Charlotte Garden is an Associate Professor at Seattle University School of Law, and Litigation Director of the Korematsu Center for Law & Equality. You can follow her on Twitter at @CharlotteGarden
Emeritus Professor, Stanford Law School
Not a good day for unions
In most states, when a majority of employees select a union as their representative it speaks exclusively so as to broker competing employee interests which would otherwise cause conflict. Agency shop agreements that require employees to pay dues are designed to finance the collective bargaining system: Everyone pays their share of expenses, whether union or non-union, given the fact that the union represents everyone and employees would have an incentive not to pay if they could get the same benefits possessed by those who do. But this basic point seemed lost to a majority of justices on the Court today. Said Chief Justice John G. Roberts: “If your employees have shown overwhelmingly that they want collective bargaining, then it seems to me the free-rider concern … is really insignificant.”
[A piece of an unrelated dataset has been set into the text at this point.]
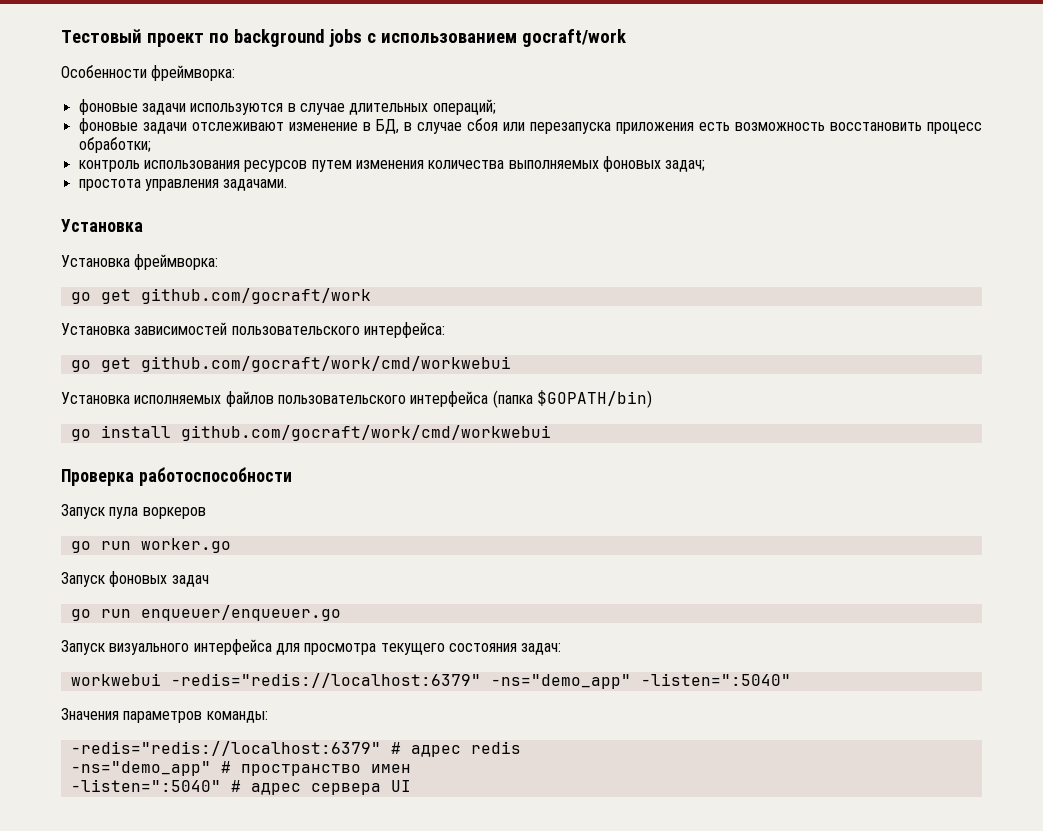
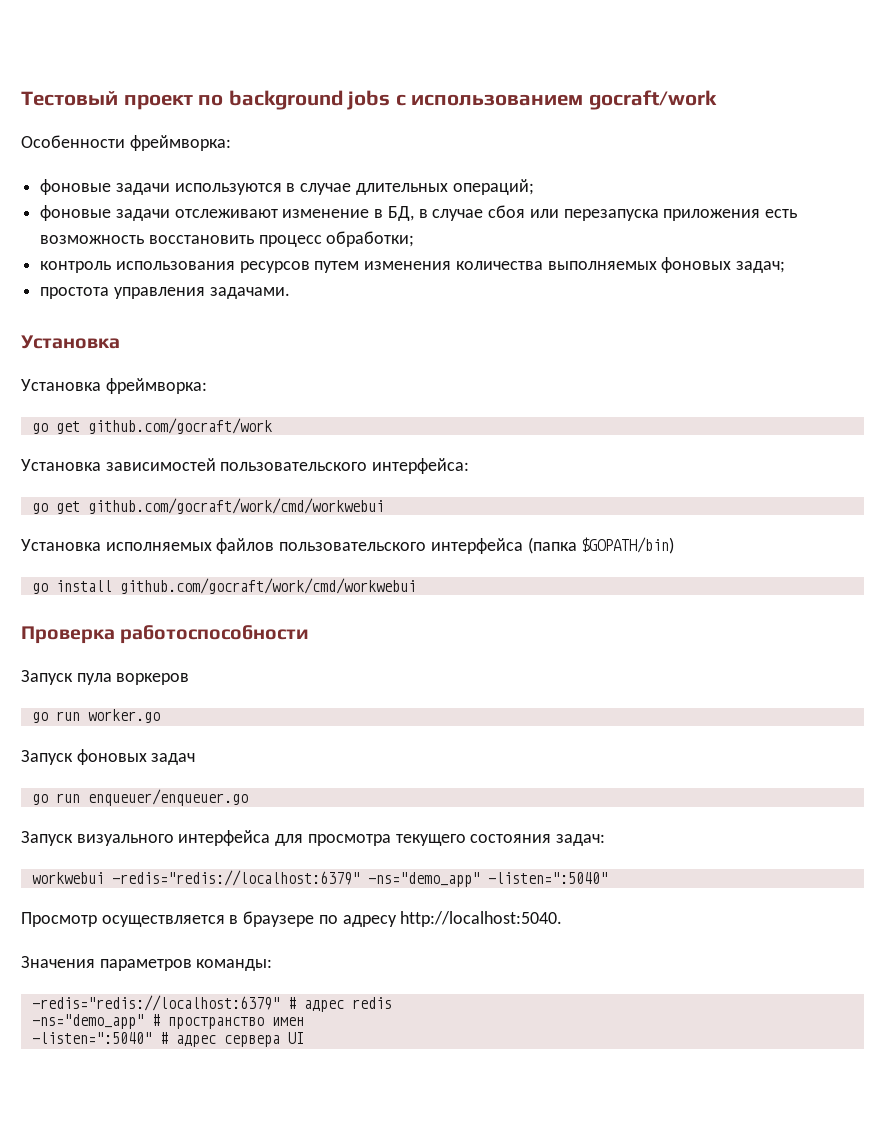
+ Просмотр осуществляется в браузере по адресу http://localhost:5040.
Justice Antonin Scalia, who some had counted upon to adhere to a four-decades-old Supreme Court holding that unions can compel the payment of dues that are not political but rather “germane” to collective bargaining – inasmuch as he had earlier expressed that view, now said: “The problem is everything that is collectively bargained with the government is within the political sphere, almost by definition. Should the government pay higher wages or lesser wages? Should it promote teachers on the basis of seniority…— all of those questions are necessarily political questions.” Thus, his reasoning this morning appeared to deny public employee unions the ability to charge dues on any subjects.
But it was Justice Anthony M. Kennedy who seemed to sum up the dominant mood of the Court best: “The union basically is making these teachers compelled riders for issues on which they strongly disagree. Many teachers think that they are devoted to the future of America, to the future of our young people,…but that the union is absolutely wrong in some of its positions.”
In a decision which is likely to politicize an already politicized Court further, it was clear that Justice Kennedy saw the unions as wrong-headed obstacles to the dissident teachers of which he spoke. And to the proposition that agency fees would promote efficiency and diminish strikes, Justice Scalia said: “I just absolutely don’t understand it. Why…would agency fees enable the city to do things that it couldn’t do before?”
“Outside advocacy groups”, as the dissidents’ lawyers characterized unions, are to be treated as untrustworthy adversaries. Conflict rather than cooperation will be the order of the day. The next step will be an attempt to invalidate constitutionally the system of exclusive bargaining representatives altogether. All in all, it was a very bad day at Black Rock when democracy in the workplace was diminished.
William Gould IV, an Emeritus Professor of Law at Stanford Law School where he specializes in labor law, was the Chairman of the National Labor Relations Board (1994-98) and is currently Chairman of the California Agricultural Labor Relations Board.